Repeat each entry word for word. Leave any images out of the copy.

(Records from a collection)

+---+

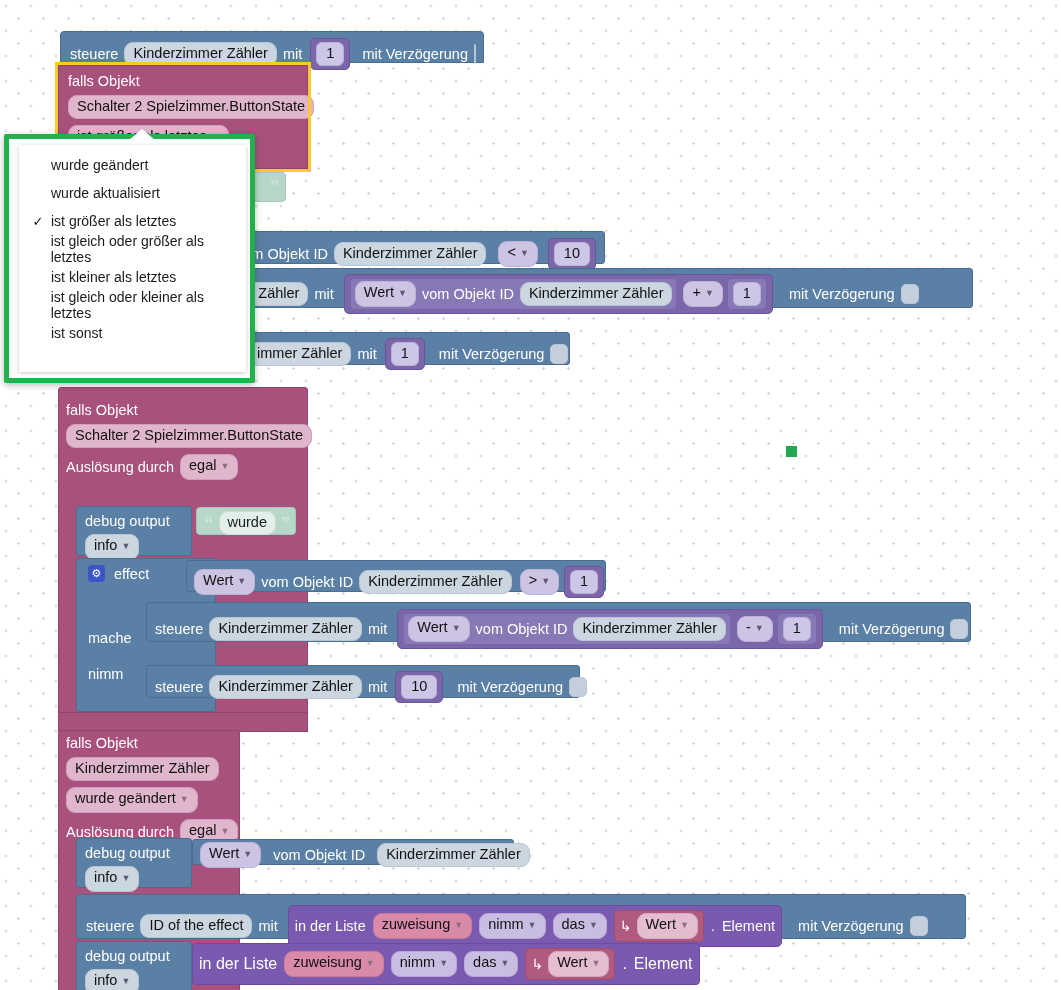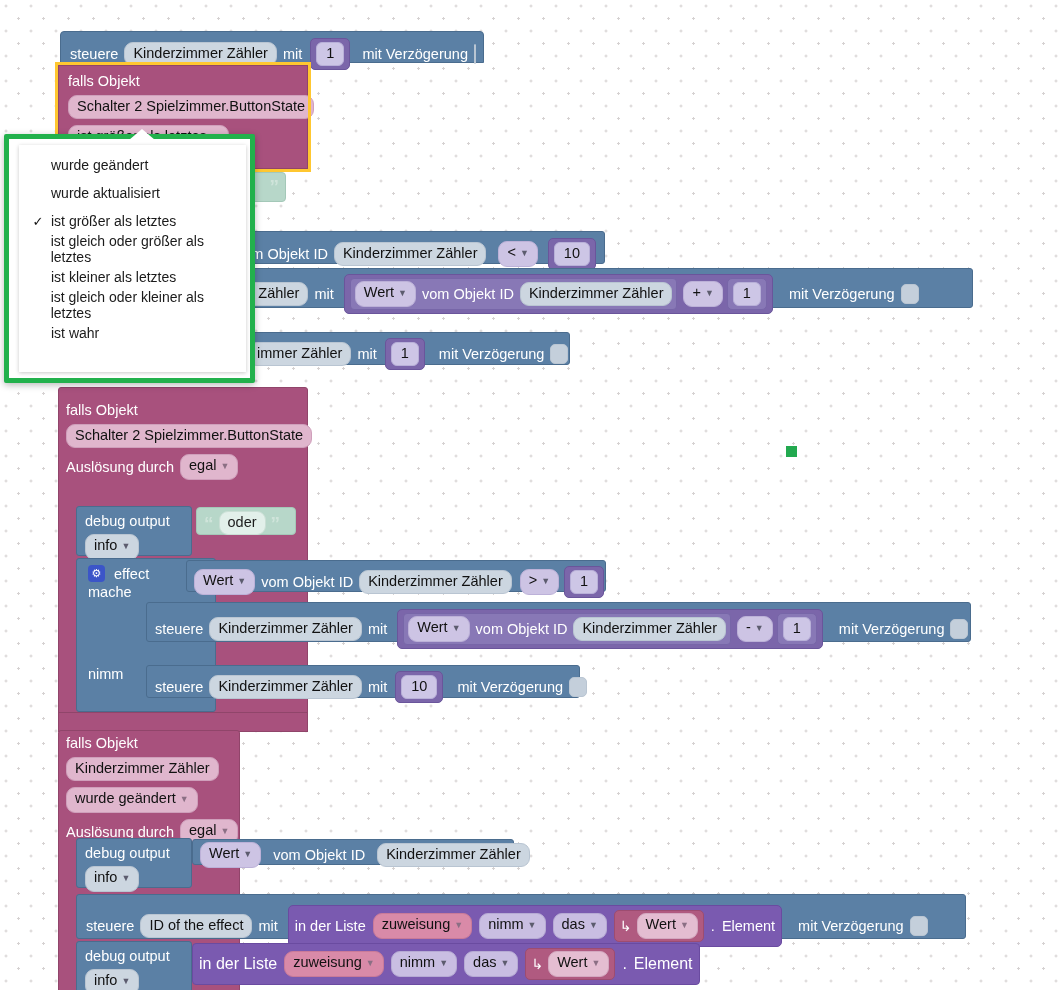--- a/index.html
+++ b/index.html
@@ -457,7 +457,7 @@
     </div>
     <div class="mi">
       <span class="tick"></span>
-      <span>ist wahr</span>
+      <span>ist sonst</span>
     </div>
   </div>
 </div>

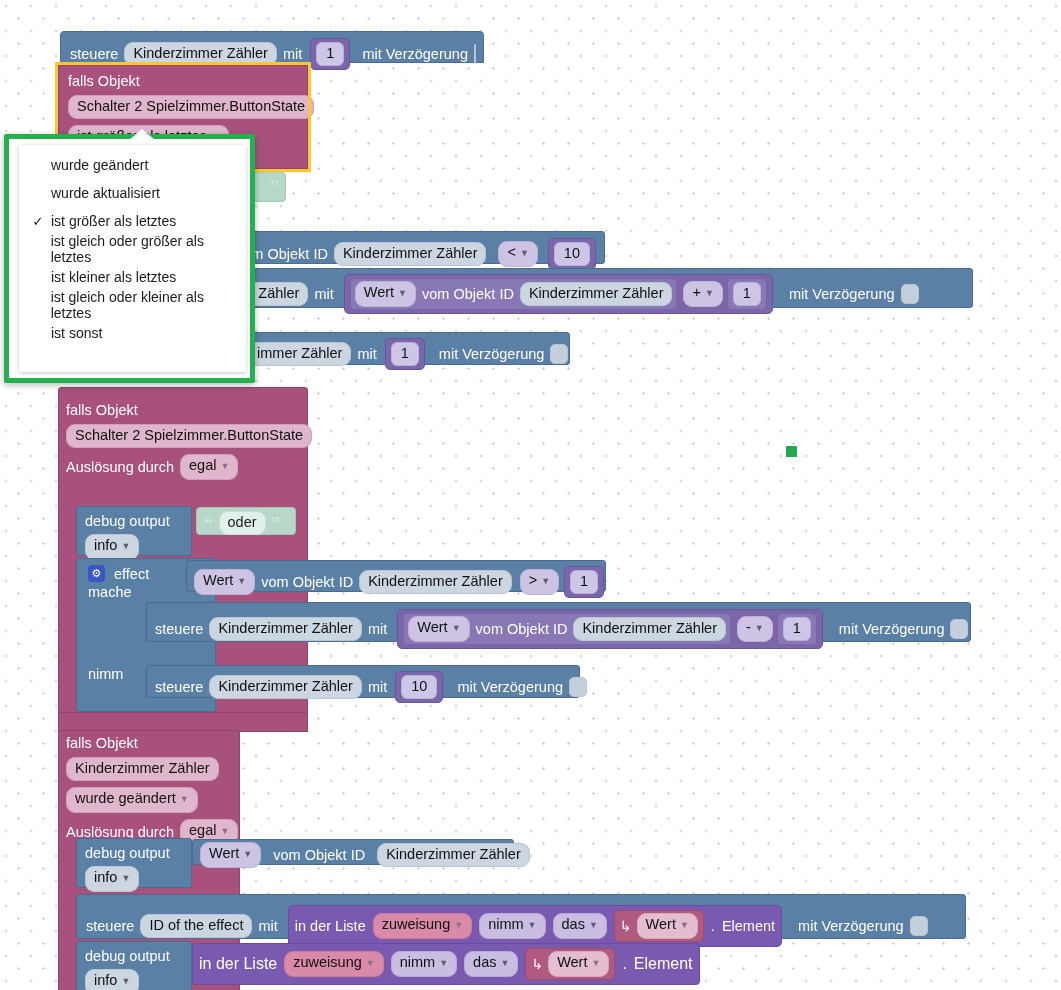--- a/index.html
+++ b/index.html
@@ -234,7 +234,7 @@
 <div class="blk c-mint" style="left:196px; top:495px; width:100px; height:28px; border-radius:4px;">
   <div class="row" style="padding:3px 7px; gap:5px;">
     <span class="quote">“</span>
-    <span class="fld mint">oder</span>
+    <span class="fld mint">wurde</span>
     <span class="quote">”</span>
   </div>
 </div>

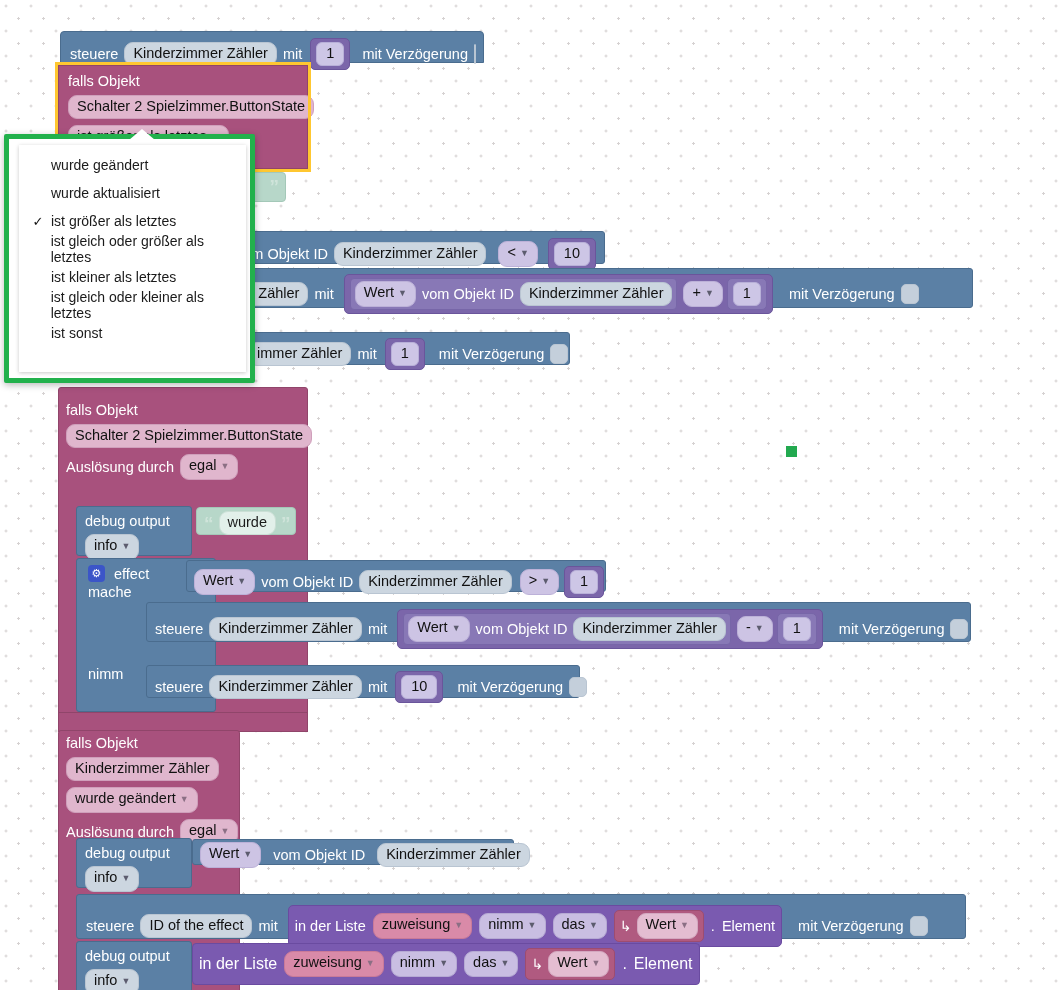--- a/index.html
+++ b/index.html
@@ -246,7 +246,7 @@
     <span class="lbl">effect</span>
   </div>
 </div>
-<div class="blk" style="left:88px; top:572px;">
+<div class="blk" style="left:88px; top:618px;">
   <div class="row">
       <span class="lbl">mache</span>
     </div>

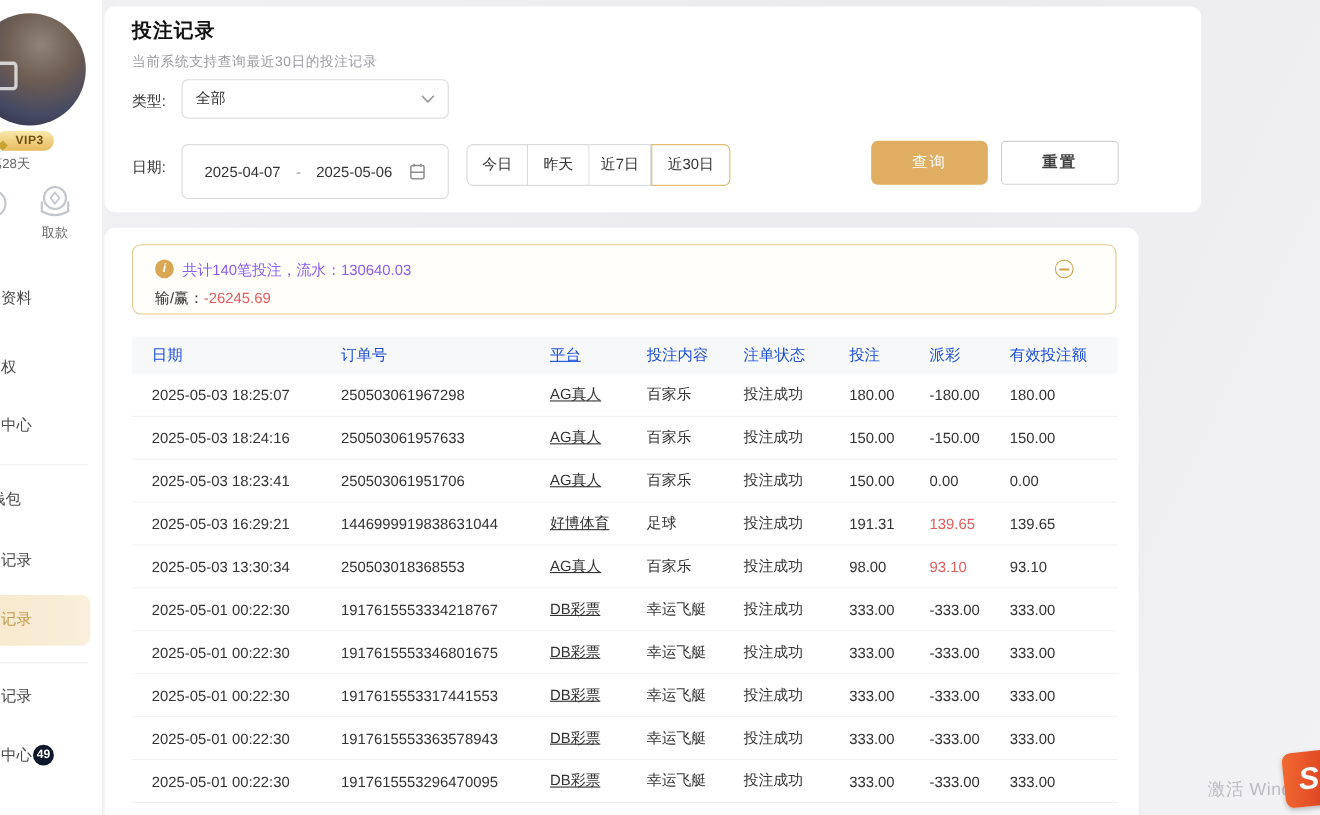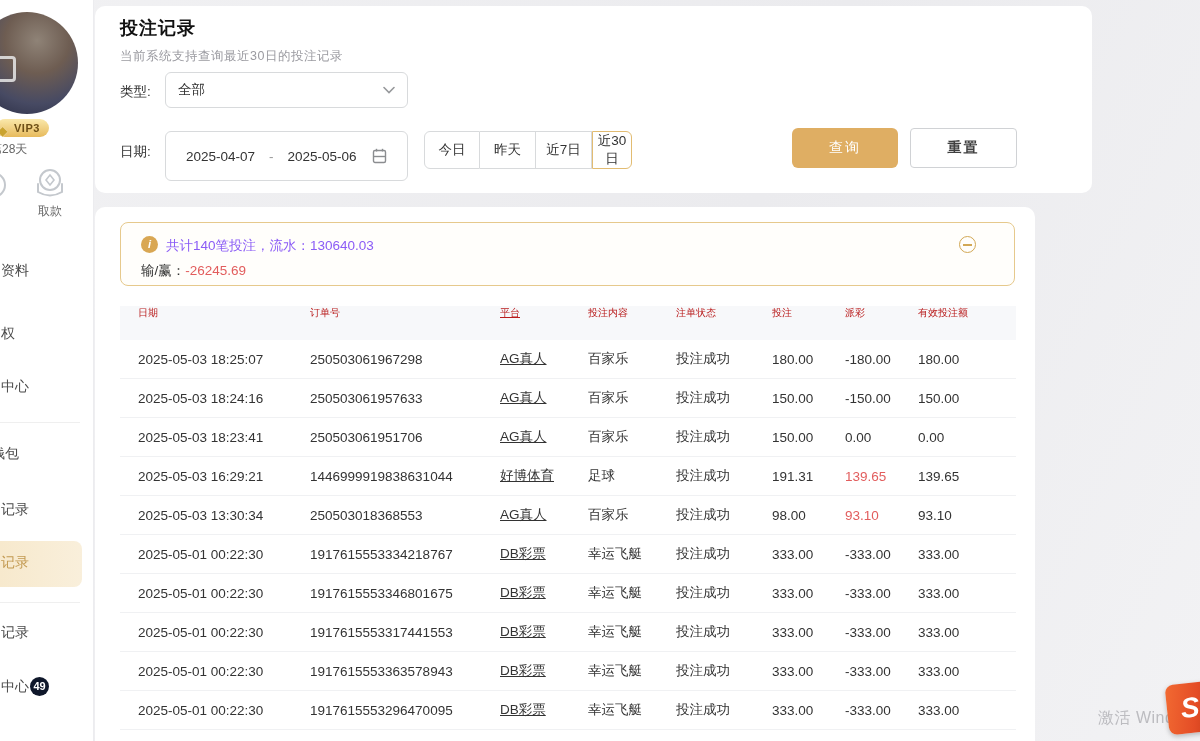--- a/index.html
+++ b/index.html
@@ -96,7 +96,7 @@
     font-family:"Liberation Sans", sans-serif;
   }
   .qbtn:first-child { border-left-width:1px; border-radius:6px 0 0 6px; }
-  .qbtn:last-of-type { border-radius:0 6px 6px 0; width:40px; }
+  .qbtn:last-of-type { border-radius:0 6px 6px 0; width:72px; }
   .qbtn.active { border:1px solid #e2bc72; position:relative; z-index:2; }
   .btn-search {
     position:absolute; left:792px; top:128px; width:106px; height:40px; border:none; border-radius:6px;

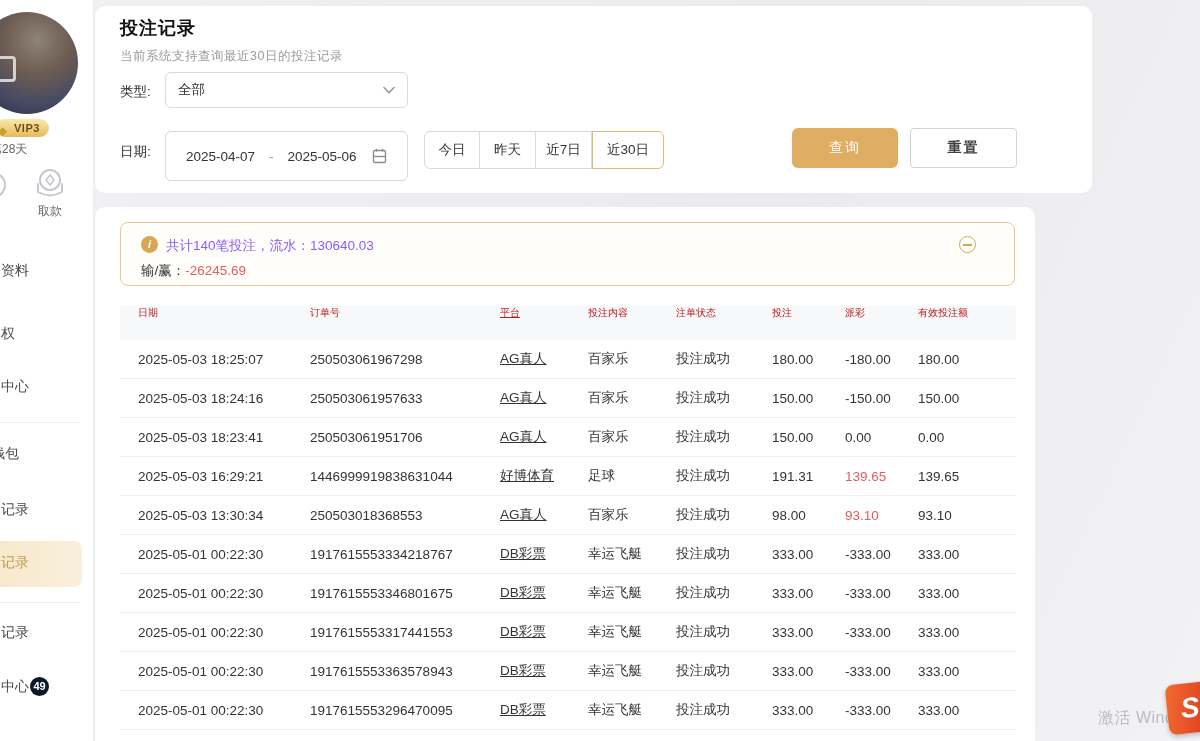--- a/index.html
+++ b/index.html
@@ -133,8 +133,8 @@
   
   .tbl { position:absolute; left:120px; top:306px; width:896px; }
   .thead {
-    display:flex; height:34px; align-items:flex-start; background:#f7f8fa;
-    font-size:10px; color:#b91c1c; padding-left:18px;
+    display:flex; height:34px; align-items:center; background:#f7f8fa;
+    font-size:14px; color:#1d4ed8; padding-left:18px;
   }
   .trow {
     display:flex; height:39px; align-items:center; border-bottom:1px solid #f0f1f3;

+---+

**Solution to the exercise**
--- a/index.html
+++ b/index.html
@@ -457,7 +457,7 @@
     </div>
     <div class="mi">
       <span class="tick"></span>
-      <span>ist wahr</span>
+      <span>ist sonst</span>
     </div>
   </div>
 </div>

--- a/index.html
+++ b/index.html
@@ -234,7 +234,7 @@
 <div class="blk c-mint" style="left:196px; top:495px; width:100px; height:28px; border-radius:4px;">
   <div class="row" style="padding:3px 7px; gap:5px;">
     <span class="quote">“</span>
-    <span class="fld mint">oder</span>
+    <span class="fld mint">wurde</span>
     <span class="quote">”</span>
   </div>
 </div>

--- a/index.html
+++ b/index.html
@@ -246,7 +246,7 @@
     <span class="lbl">effect</span>
   </div>
 </div>
-<div class="blk" style="left:88px; top:572px;">
+<div class="blk" style="left:88px; top:618px;">
   <div class="row">
       <span class="lbl">mache</span>
     </div>

--- a/index.html
+++ b/index.html
@@ -96,7 +96,7 @@
     font-family:"Liberation Sans", sans-serif;
   }
   .qbtn:first-child { border-left-width:1px; border-radius:6px 0 0 6px; }
-  .qbtn:last-of-type { border-radius:0 6px 6px 0; width:40px; }
+  .qbtn:last-of-type { border-radius:0 6px 6px 0; width:72px; }
   .qbtn.active { border:1px solid #e2bc72; position:relative; z-index:2; }
   .btn-search {
     position:absolute; left:792px; top:128px; width:106px; height:40px; border:none; border-radius:6px;

--- a/index.html
+++ b/index.html
@@ -133,8 +133,8 @@
   
   .tbl { position:absolute; left:120px; top:306px; width:896px; }
   .thead {
-    display:flex; height:34px; align-items:flex-start; background:#f7f8fa;
-    font-size:10px; color:#b91c1c; padding-left:18px;
+    display:flex; height:34px; align-items:center; background:#f7f8fa;
+    font-size:14px; color:#1d4ed8; padding-left:18px;
   }
   .trow {
     display:flex; height:39px; align-items:center; border-bottom:1px solid #f0f1f3;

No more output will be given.